Psalm 90:12 – “Teach us to realize the brevity of life, so that we may grow in wisdom.” (NLT)
In life, there never seems to be enough time. There are so many responsibilities and commitments that we need to fit in our day. Whether it’s a busy sports schedule that you are shuttling the kids to, long days at work, doctor’s appointments, school events, church events, and all the tasks associated with managing a home. It just never feels like enough hours to get it all done.
When I became a mother, I had to let some things go on my to do list because there simply was not enough time. I had always been great at time management, but when you bring a child into the world, their needs are put above the rest, and then you get done what you can in the time you have left. I struggled with this change and anxiety rose within me when I could not complete my list.
Over time, I began to adapt and reorder my priorities. That didn’t mean my days were any less busy, but I was realizing what was truly important and what wasn’t. There was one day when I was trying to hurry and clean up my house in the allotted time I had. My toddler stopped me and asked in her sweet little voice if I would dance with her. I immediately was reminded of a Christian film I had watched before I had kids called Courageous. There is a scene where a father’s daughter is asking him to dance with her. The father began to make excuses as to why he couldn’t, and disappointment covered his daughter’s face. Later in the film, his daughter tragically dies in a car accident and he then wished so badly that he would have given her his time and danced with her. After that reminder, I stopped what I was doing and gave my daughter my time. We danced and laughed, and my cleaning was put on hold.
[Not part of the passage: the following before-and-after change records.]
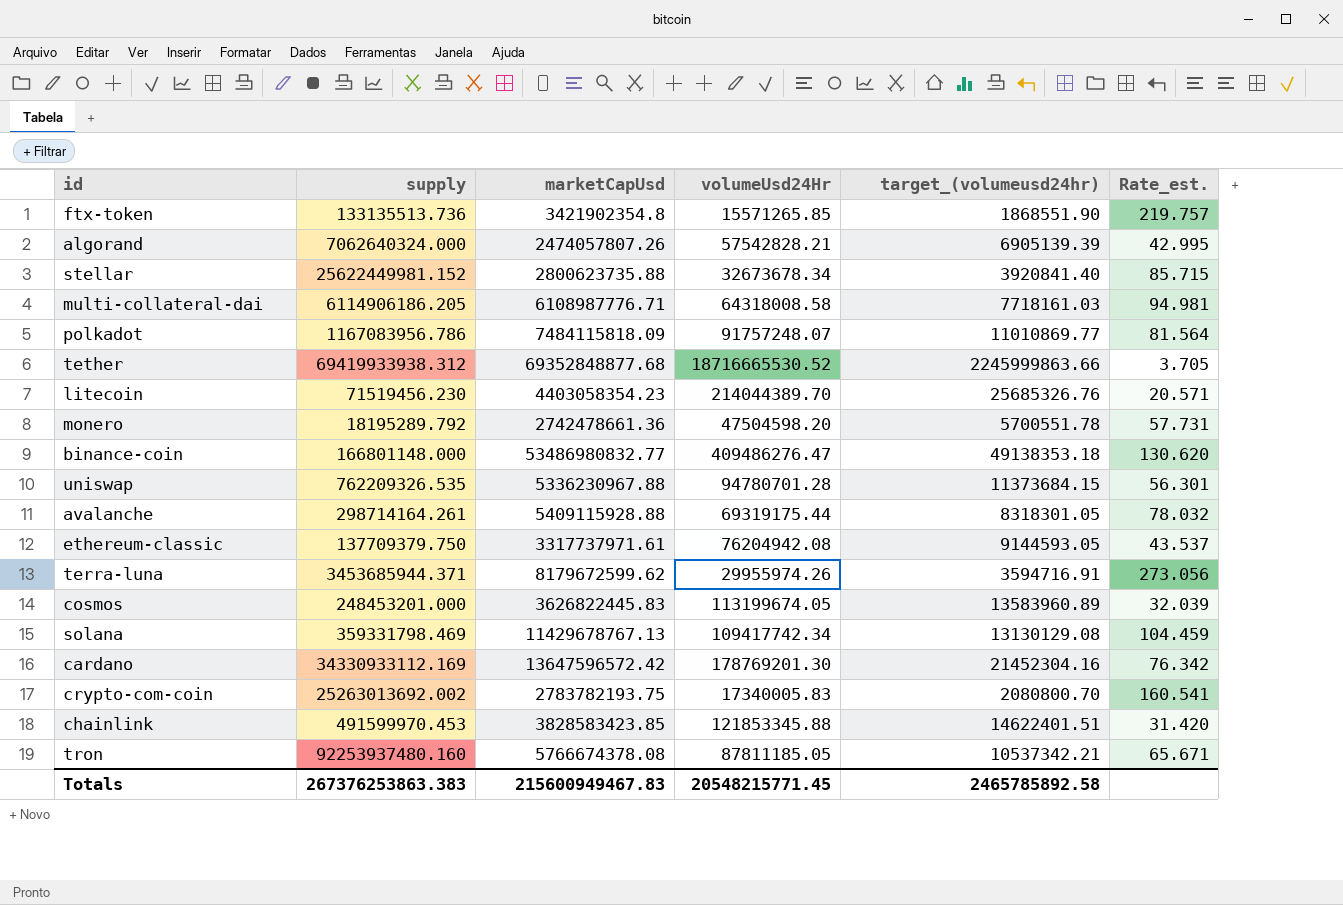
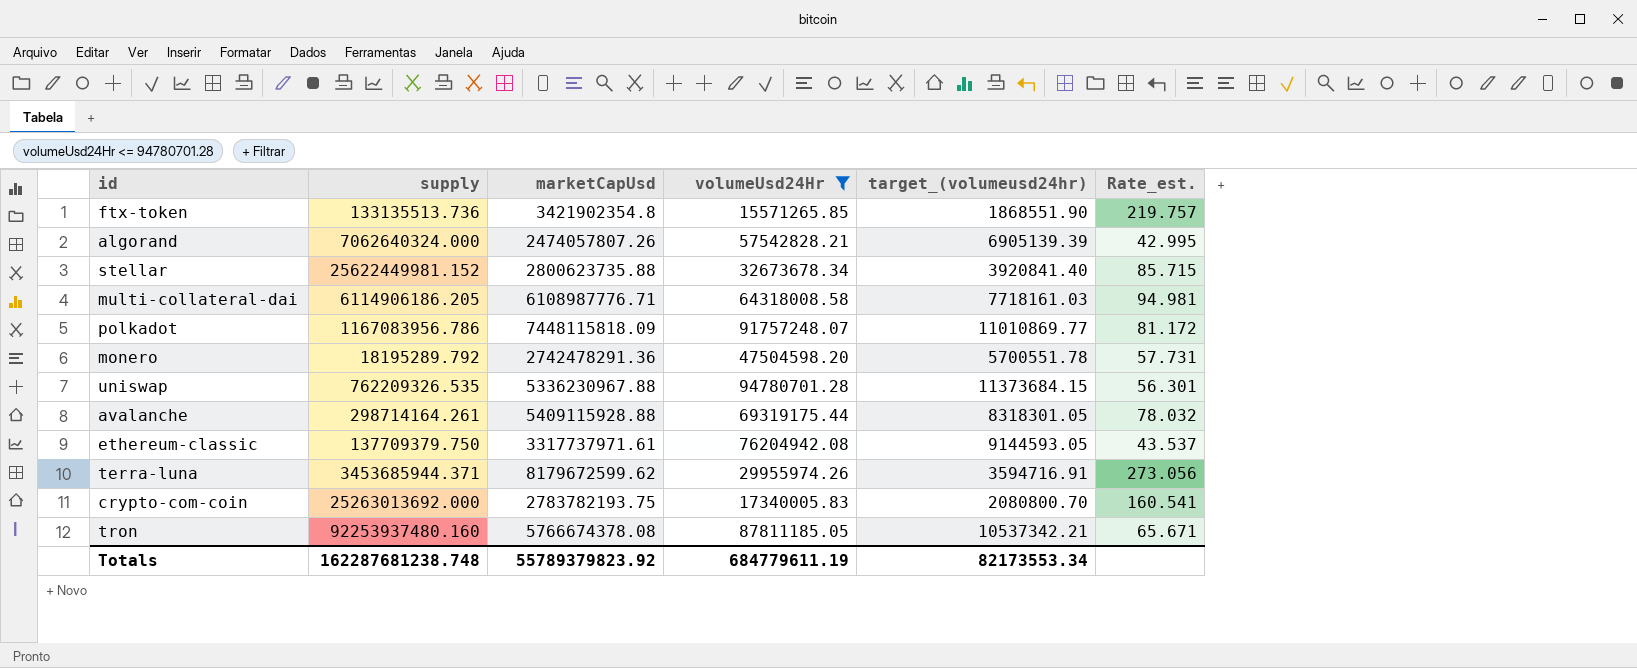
filter: none -> volumeUsd24Hr <= 94780701.28
polkadot | marketCapUsd: 7484115818.09 -> 7448115818.09
polkadot | Rate_est.: 81.564 -> 81.172
monero | marketCapUsd: 2742478661.36 -> 2742478291.36
crypto-com-coin | supply: 25263013692.002 -> 25263013692.000
Totals | supply: 267376253863.383 -> 162287681238.748
Totals | marketCapUsd: 215600949467.83 -> 55789379823.92
Totals | volumeUsd24Hr: 20548215771.45 -> 684779611.19
Totals | target_(volumeusd24hr): 2465785892.58 -> 82173553.34

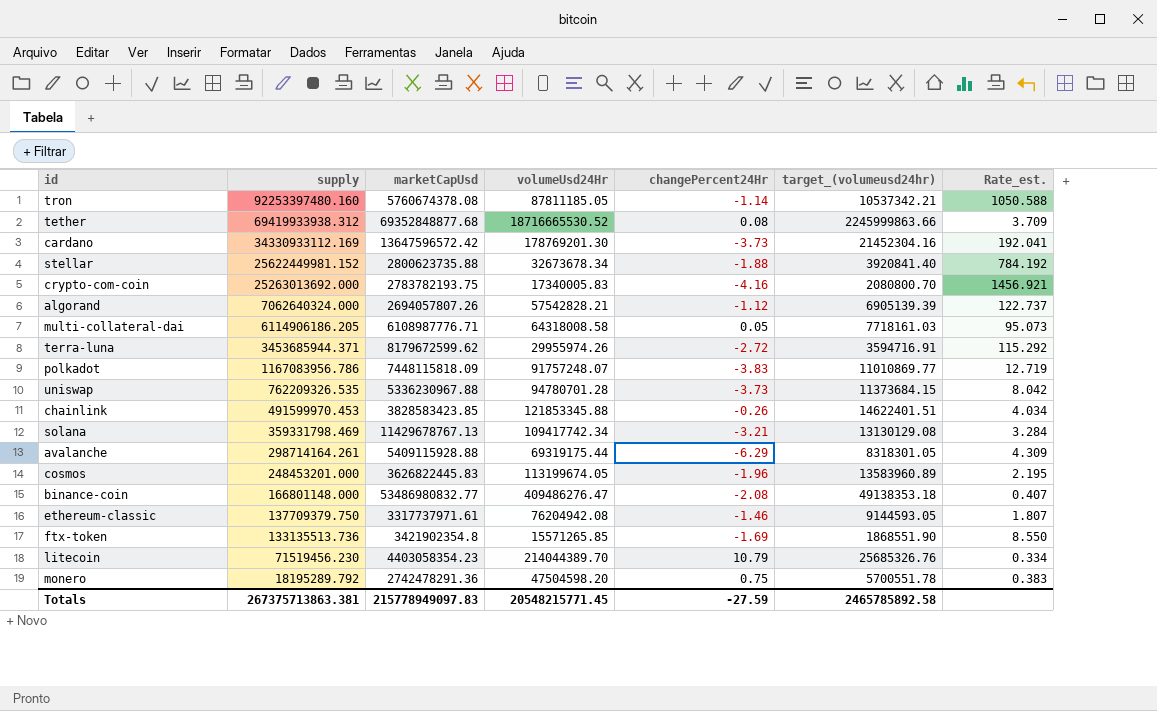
filter: volumeUsd24Hr <= 94780701.28 -> none
row order: none -> supply descending
column changePercent24Hr | position: none -> 5
column Rate_est. | formula: [marketCapUsd] / [volumeUsd24Hr] -> [supply] / [volumeUsd24Hr]
tron | supply: 92253937480.160 -> 92253397480.160
tron | marketCapUsd: 5766674378.08 -> 5760674378.08
algorand | marketCapUsd: 2474057807.26 -> 2694057807.26
Totals | supply: 162287681238.748 -> 267375713863.381
Totals | marketCapUsd: 55789379823.92 -> 215778949097.83
Totals | volumeUsd24Hr: 684779611.19 -> 20548215771.45
Totals | target_(volumeusd24hr): 82173553.34 -> 2465785892.58

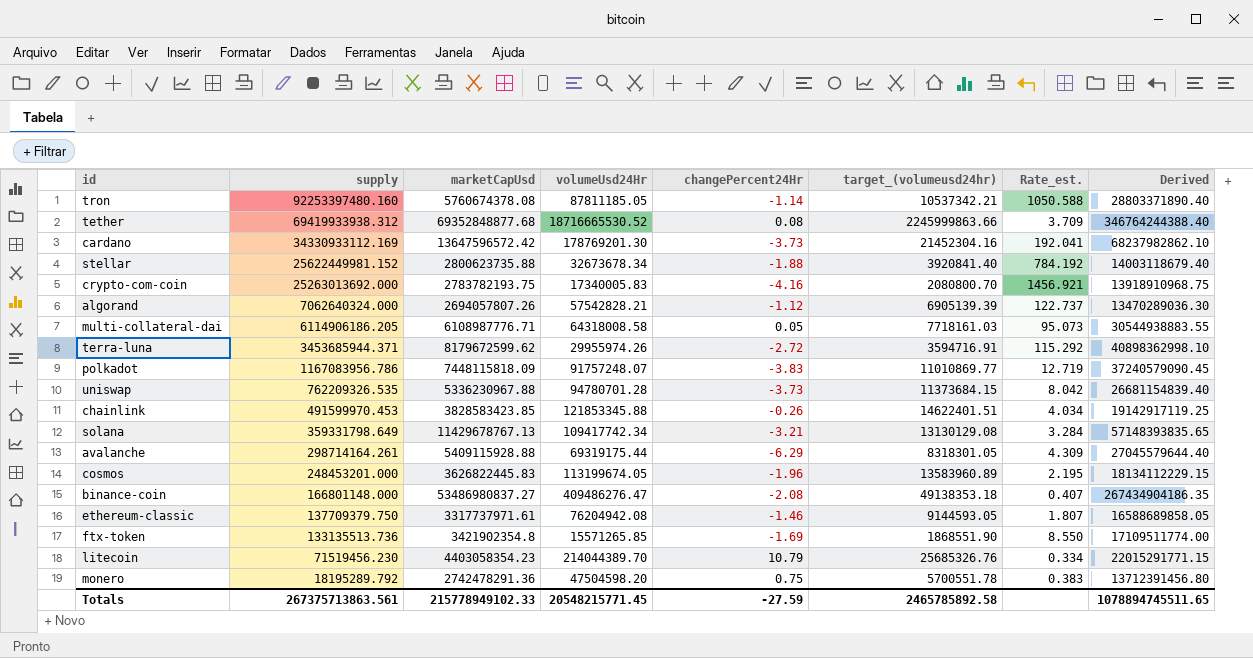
column Derived | formula: none -> [marketCapUsd] * 5
solana | supply: 359331798.469 -> 359331798.649
binance-coin | marketCapUsd: 53486980832.77 -> 53486980837.27
Totals | supply: 267375713863.381 -> 267375713863.561
Totals | marketCapUsd: 215778949097.83 -> 215778949102.33

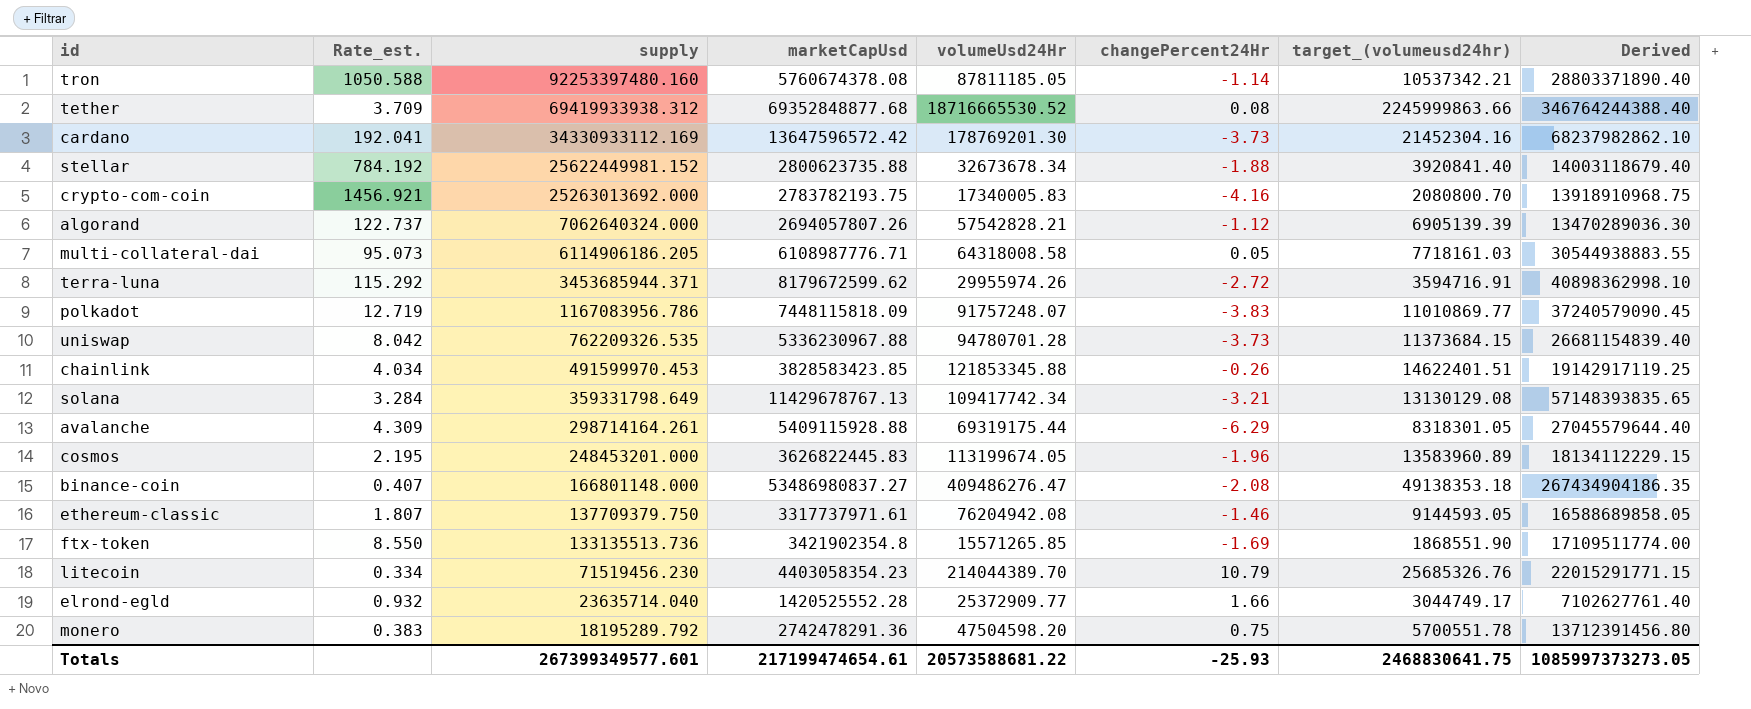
column Rate_est. | position: 7 -> 2
row elrond-egld: none -> 0.932 | 23635714.040 | 1420525552.28 | 25372909.77 | 1.66 | 3044749.17 | 7102627761.40
Totals | supply: 267375713863.561 -> 267399349577.601
Totals | marketCapUsd: 215778949102.33 -> 217199474654.61
Totals | volumeUsd24Hr: 20548215771.45 -> 20573588681.22
Totals | changePercent24Hr: -27.59 -> -25.93
Totals | target_(volumeusd24hr): 2465785892.58 -> 2468830641.75
Totals | Derived: 1078894745511.65 -> 1085997373273.05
All of these commitments, tasks, and requirements in our day often leave us feeling worn out and depleted. The last thing you want to do at the end of a long day is dance. But giving your family your time to listen, time to meet for coffee, time to take them to an appointment, time to read a bedtime story or time to prepare a meal makes them feel loved and valued. That film opened my eyes to what a gift it is to give someone your time.
My daughter is older and more independent now, but I still try to give her my undivided attention. If she asks if she can show me her iPad game or watch her do gymnastics, I stop what I am doing and show her that she is important to me by giving her those few minutes of my time. Just like in Courageous, you just never know if it could be your last chance to do so.